Data excerpts:
########

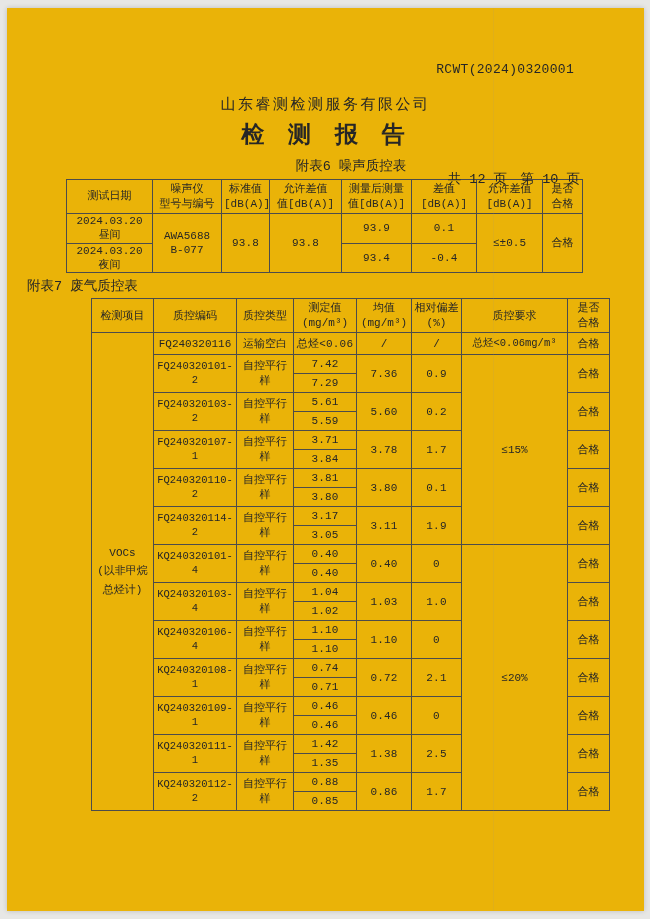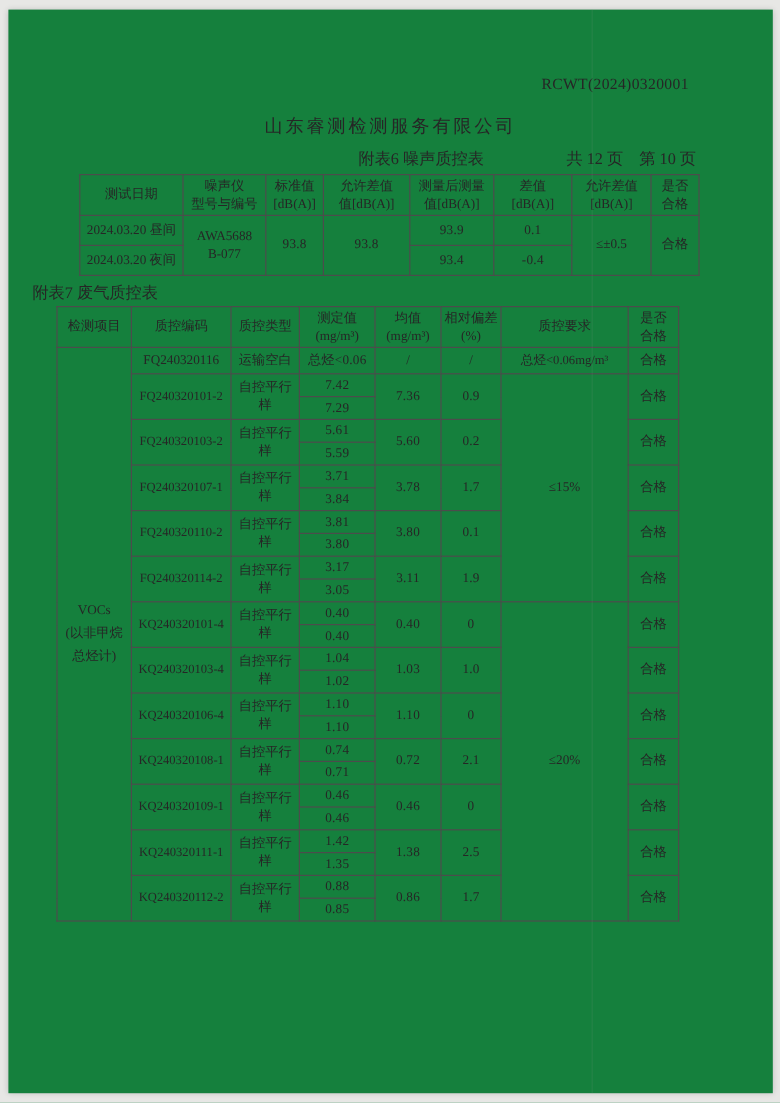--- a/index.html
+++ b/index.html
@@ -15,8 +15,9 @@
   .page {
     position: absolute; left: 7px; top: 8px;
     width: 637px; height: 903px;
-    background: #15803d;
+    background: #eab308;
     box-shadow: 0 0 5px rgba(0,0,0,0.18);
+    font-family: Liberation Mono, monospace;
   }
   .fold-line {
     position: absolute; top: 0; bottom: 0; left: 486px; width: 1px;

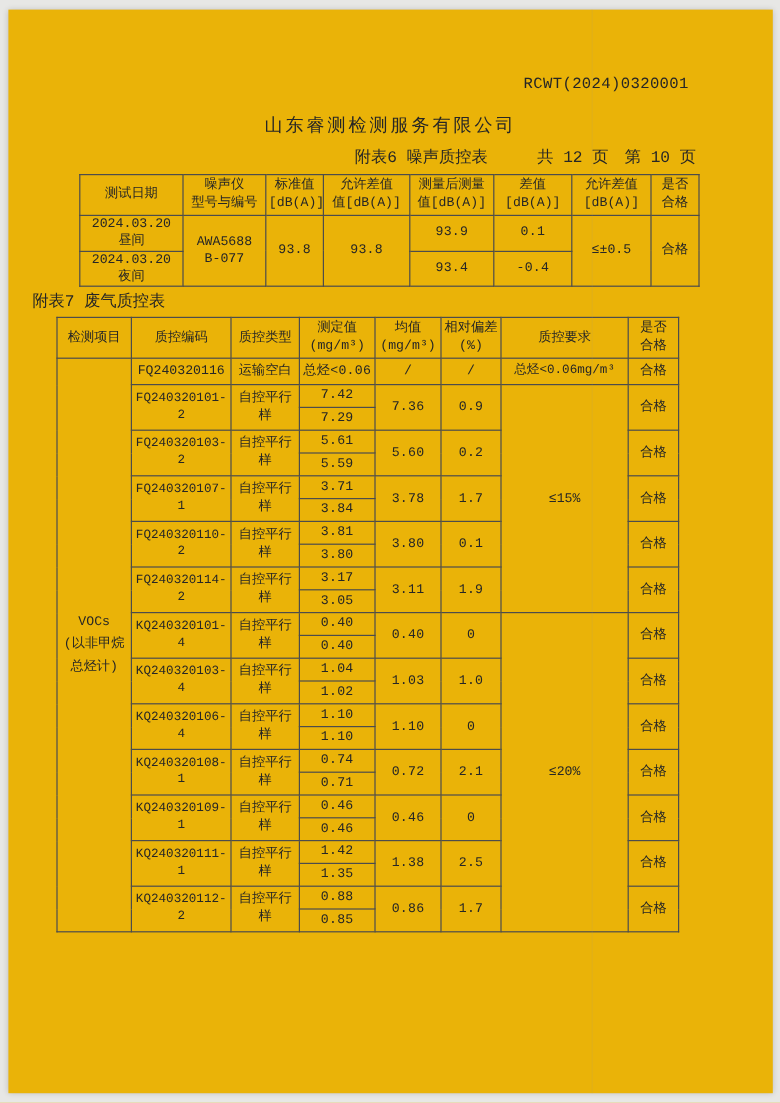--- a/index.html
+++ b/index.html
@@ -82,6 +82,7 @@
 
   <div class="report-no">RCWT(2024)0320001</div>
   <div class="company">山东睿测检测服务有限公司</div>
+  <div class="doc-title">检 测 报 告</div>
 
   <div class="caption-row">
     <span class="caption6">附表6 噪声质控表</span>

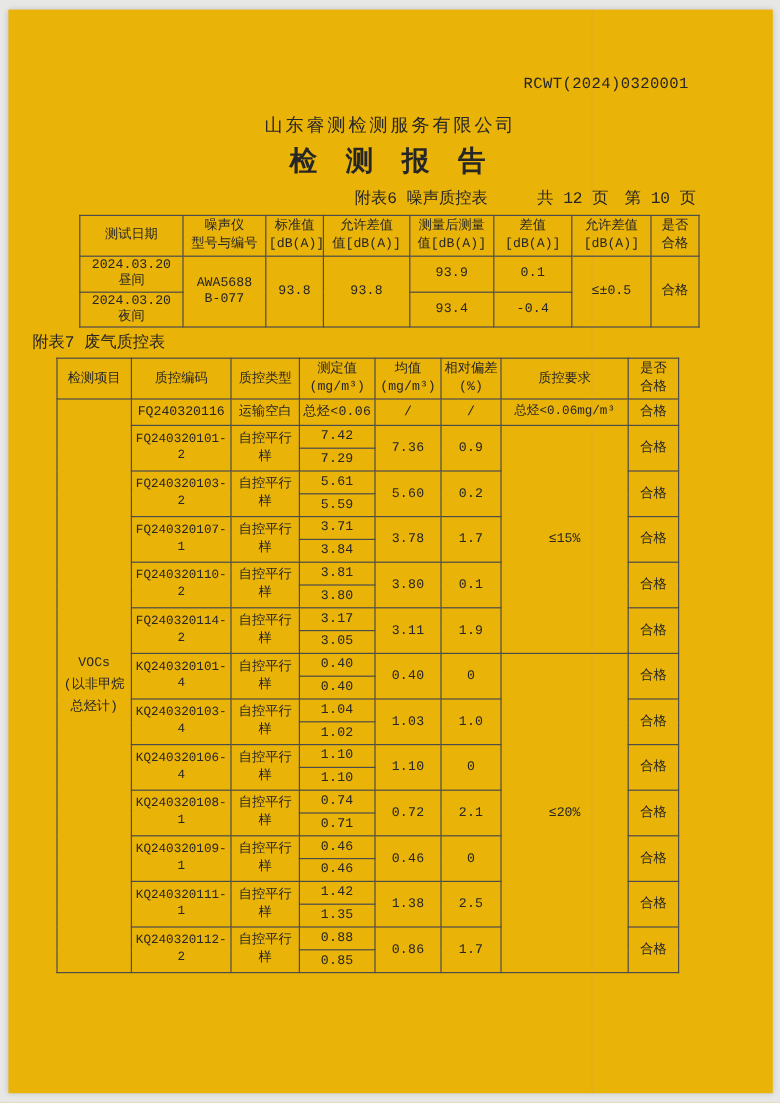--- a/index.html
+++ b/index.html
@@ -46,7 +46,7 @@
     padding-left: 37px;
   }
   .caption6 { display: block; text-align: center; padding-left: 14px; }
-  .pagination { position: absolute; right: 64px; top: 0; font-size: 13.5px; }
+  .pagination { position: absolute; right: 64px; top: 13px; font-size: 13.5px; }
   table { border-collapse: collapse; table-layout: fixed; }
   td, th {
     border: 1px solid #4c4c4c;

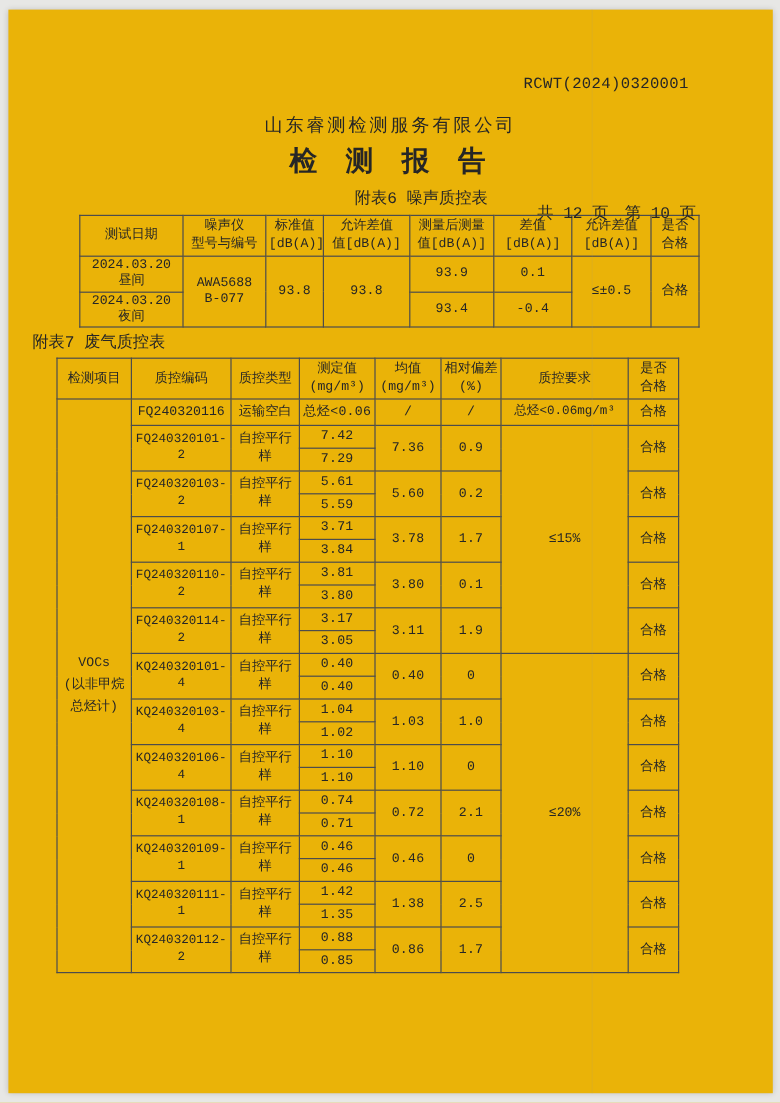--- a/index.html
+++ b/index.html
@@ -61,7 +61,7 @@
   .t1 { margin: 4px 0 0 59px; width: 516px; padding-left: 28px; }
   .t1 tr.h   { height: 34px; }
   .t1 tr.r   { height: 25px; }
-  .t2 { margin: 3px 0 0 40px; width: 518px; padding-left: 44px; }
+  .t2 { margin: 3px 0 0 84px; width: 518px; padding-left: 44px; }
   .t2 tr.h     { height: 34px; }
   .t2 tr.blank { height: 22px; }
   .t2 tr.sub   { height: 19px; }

########

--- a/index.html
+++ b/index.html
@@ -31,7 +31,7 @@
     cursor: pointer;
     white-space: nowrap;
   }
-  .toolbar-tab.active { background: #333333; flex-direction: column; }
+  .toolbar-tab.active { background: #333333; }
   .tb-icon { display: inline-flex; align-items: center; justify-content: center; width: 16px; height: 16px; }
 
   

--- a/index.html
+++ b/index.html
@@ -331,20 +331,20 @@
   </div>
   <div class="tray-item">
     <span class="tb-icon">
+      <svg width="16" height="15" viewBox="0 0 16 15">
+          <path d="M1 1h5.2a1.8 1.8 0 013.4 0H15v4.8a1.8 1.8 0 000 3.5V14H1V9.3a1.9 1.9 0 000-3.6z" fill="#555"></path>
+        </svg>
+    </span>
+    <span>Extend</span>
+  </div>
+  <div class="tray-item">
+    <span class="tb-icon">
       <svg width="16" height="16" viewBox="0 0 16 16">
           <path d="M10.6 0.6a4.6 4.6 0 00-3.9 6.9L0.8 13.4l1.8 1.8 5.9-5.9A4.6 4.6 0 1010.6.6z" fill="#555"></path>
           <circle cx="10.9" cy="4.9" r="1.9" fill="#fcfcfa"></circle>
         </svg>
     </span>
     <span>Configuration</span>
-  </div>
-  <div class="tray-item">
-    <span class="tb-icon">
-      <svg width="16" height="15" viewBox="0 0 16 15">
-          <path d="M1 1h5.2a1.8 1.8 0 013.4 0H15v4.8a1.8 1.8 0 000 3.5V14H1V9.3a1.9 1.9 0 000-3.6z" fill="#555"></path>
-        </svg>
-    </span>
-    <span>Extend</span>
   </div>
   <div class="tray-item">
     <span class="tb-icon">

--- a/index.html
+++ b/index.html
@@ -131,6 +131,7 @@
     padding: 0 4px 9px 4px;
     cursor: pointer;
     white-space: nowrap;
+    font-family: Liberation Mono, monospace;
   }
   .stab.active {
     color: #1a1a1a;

########

### [PROBLEM REQUIREMENTS]
Every line that contains "active" should be copied out of the data.

### [SOLUTION]
-  .toolbar-tab.active { background: #333333; flex-direction: column; }
+  .toolbar-tab.active { background: #333333; }
   .stab.active {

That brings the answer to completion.